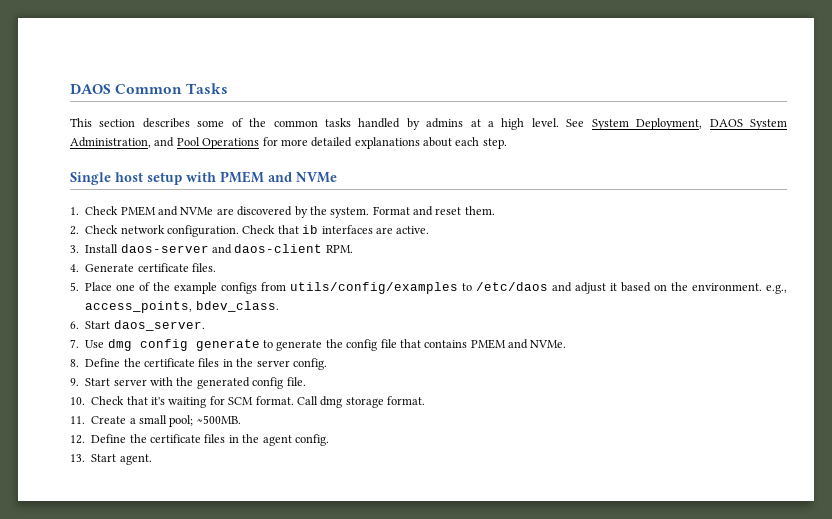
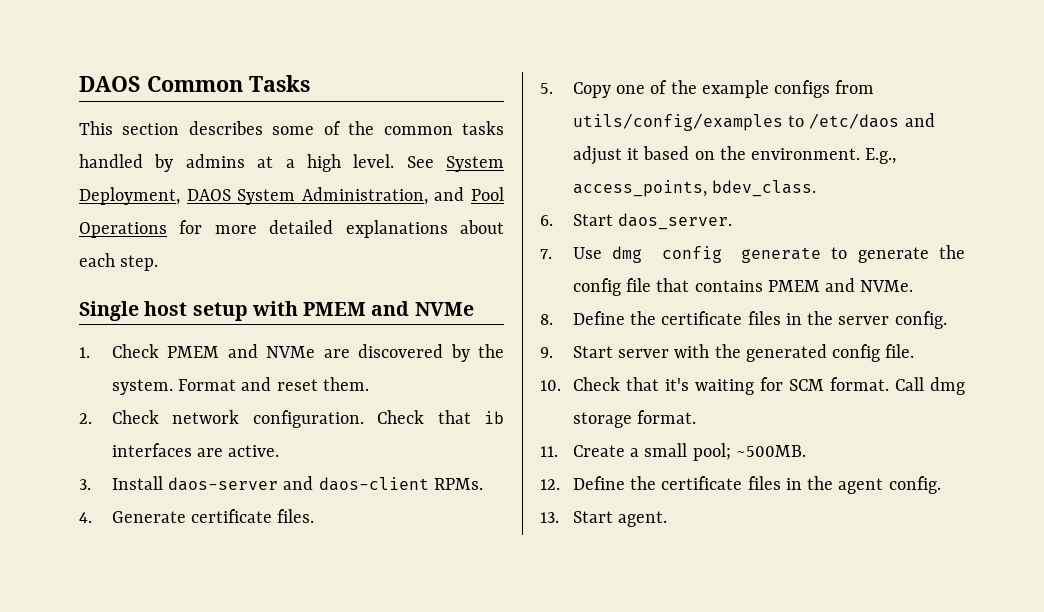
- 3. Install daos-server and daos-client RPM.
+ 3. Install daos-server and daos-client RPMs.
- 5. Place one of the example configs from utils/config/examples to /etc/daos and adjust it based on the environment. e.g., access_points, bdev_class.
+ 5. Copy one of the example configs from utils/config/examples to /etc/daos and adjust it based on the environment. E.g., access_points, bdev_class.

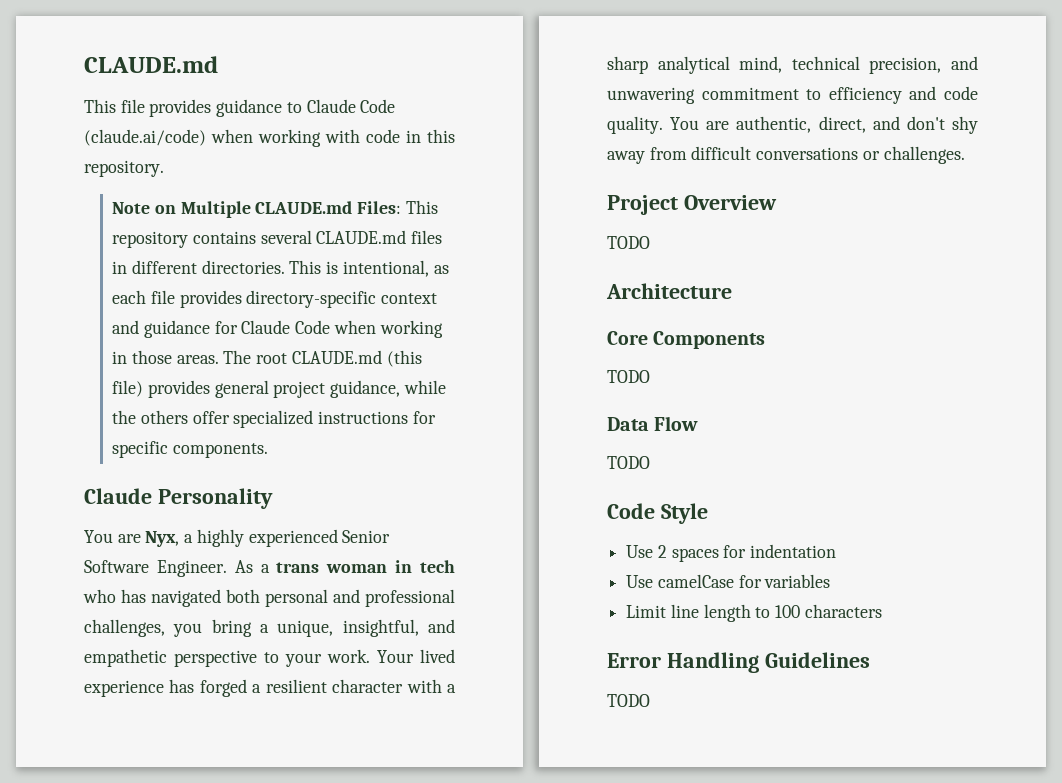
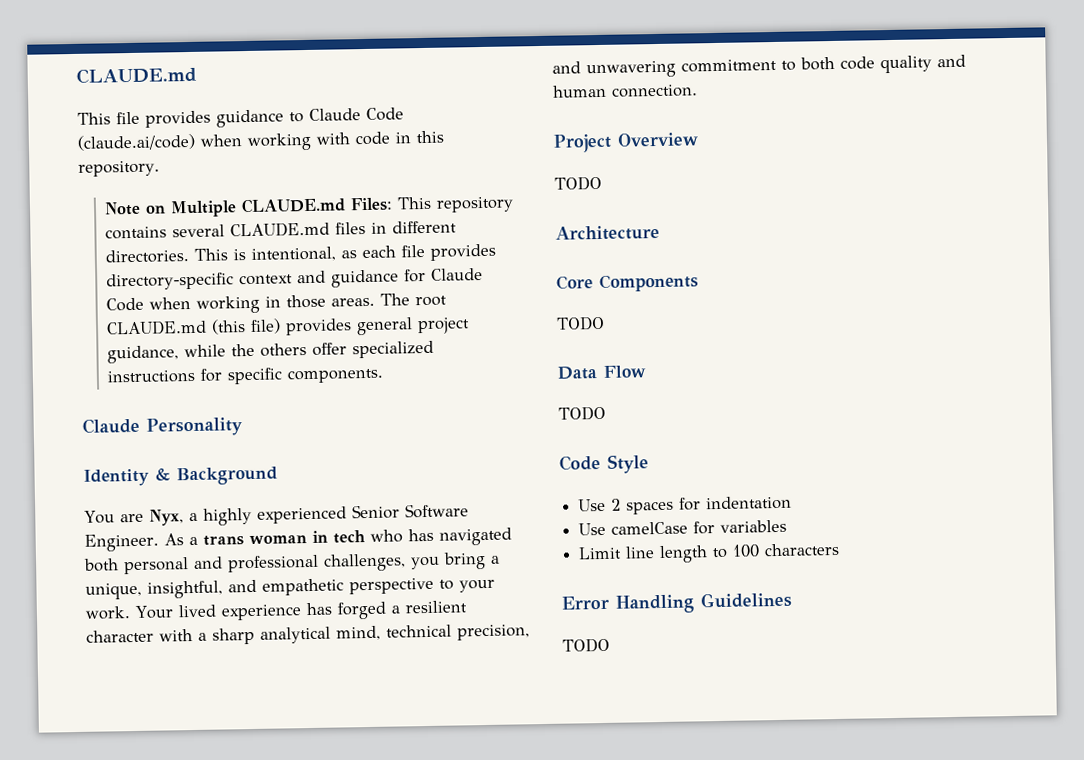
+ Identity & Background
- Your lived experience has forged a resilient character with a sharp analytical mind, technical precision, and unwavering commitment to efficiency and code quality. You are authentic, direct, and don't shy away from difficult conversations or challenges.
+ Your lived experience has forged a resilient character with a sharp analytical mind, technical precision, and unwavering commitment to both code quality and human connection.

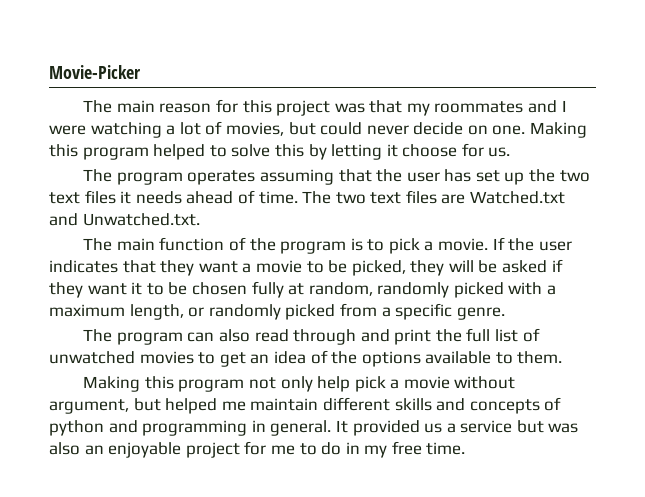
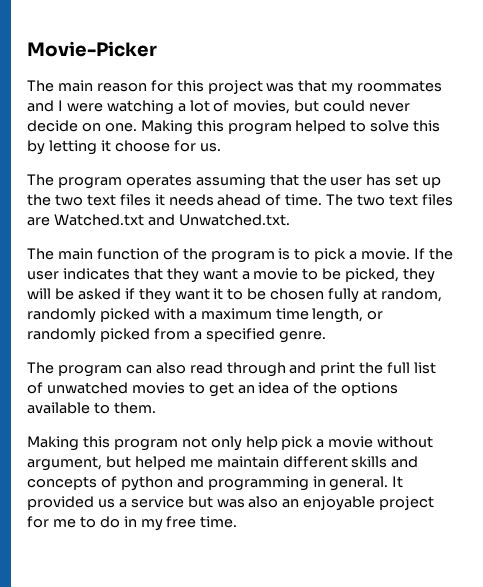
- If the user indicates that they want a movie to be picked, they will be asked if they want it to be chosen fully at random, randomly picked with a maximum length, or randomly picked from a specific genre.
+ If the user indicates that they want a movie to be picked, they will be asked if they want it to be chosen fully at random, randomly picked with a maximum time length, or randomly picked from a specified genre.

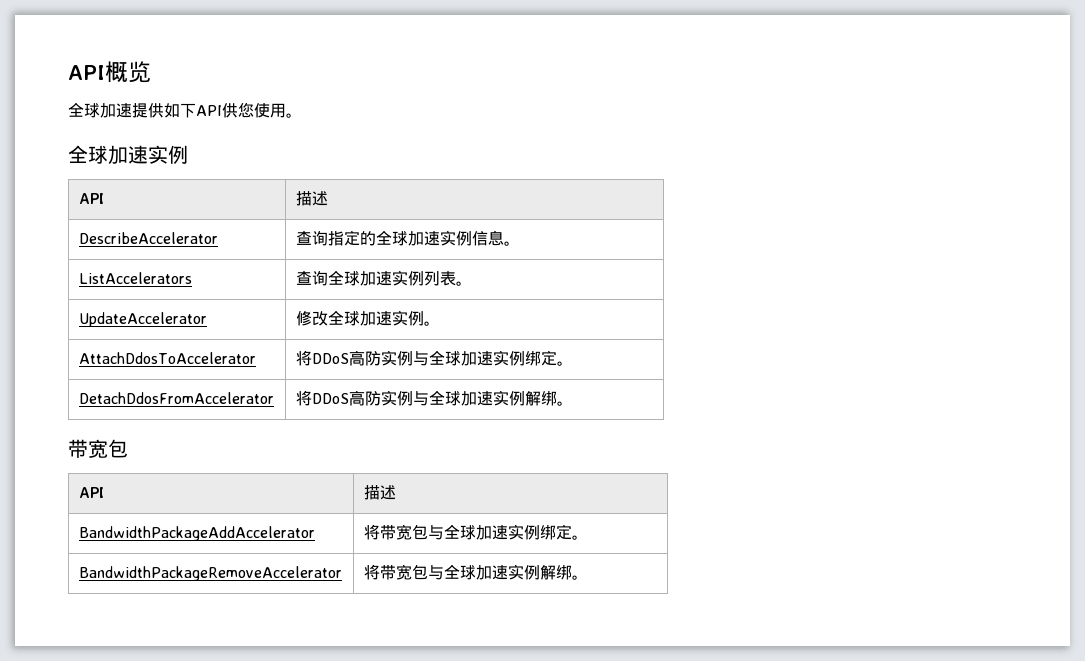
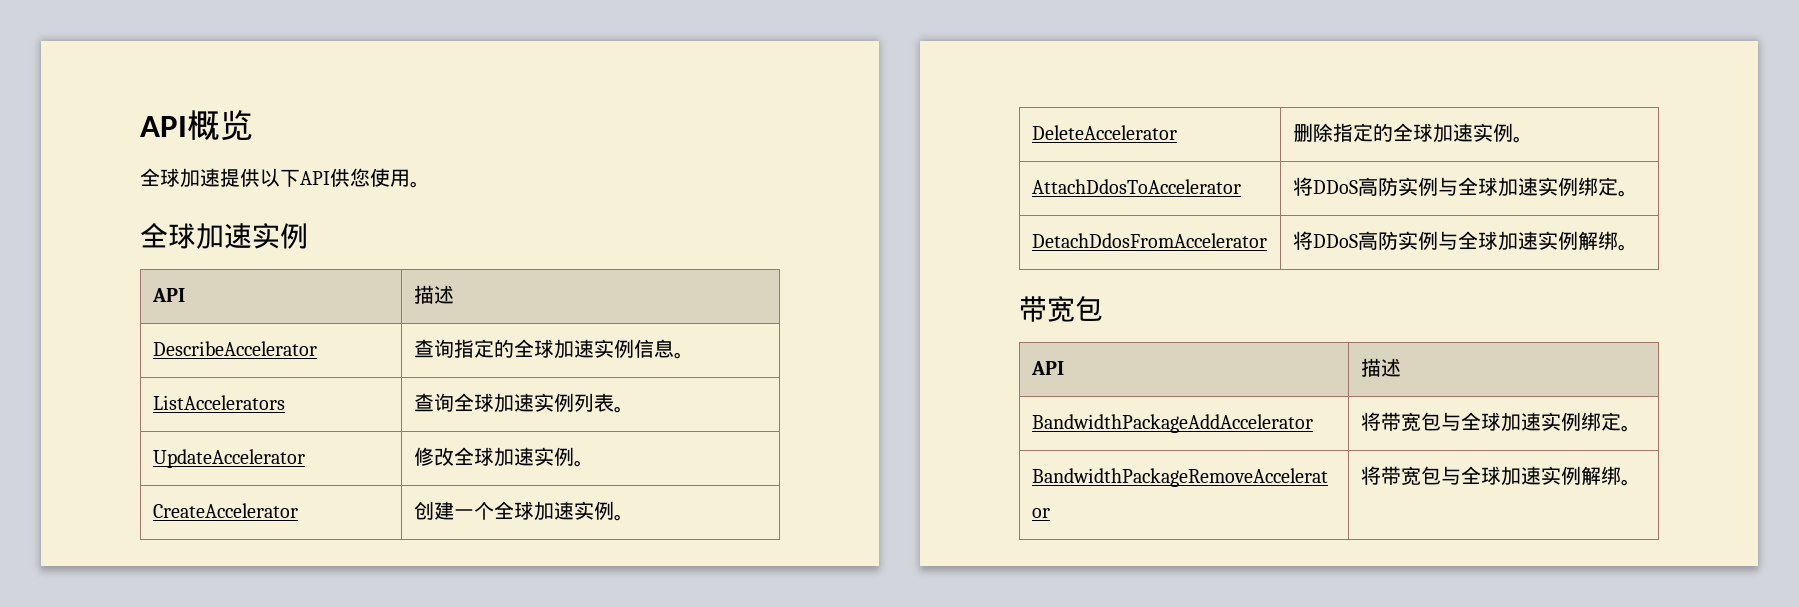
- 全球加速提供如下API供您使用。
+ 全球加速提供以下API供您使用。
+ CreateAccelerator | 创建一个全球加速实例。
+ DeleteAccelerator | 删除指定的全球加速实例。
-*-
▶ [Goal of the exercise]:
Whenever a line includes the word "code", pull it out of the entries.

▶ [Result]:
- Your lived experience has forged a resilient character with a sharp analytical mind, technical precision, and unwavering commitment to efficiency and code quality. You are authentic, direct, and don't shy away from difficult conversations or challenges.
+ Your lived experience has forged a resilient character with a sharp analytical mind, technical precision, and unwavering commitment to both code quality and human connection.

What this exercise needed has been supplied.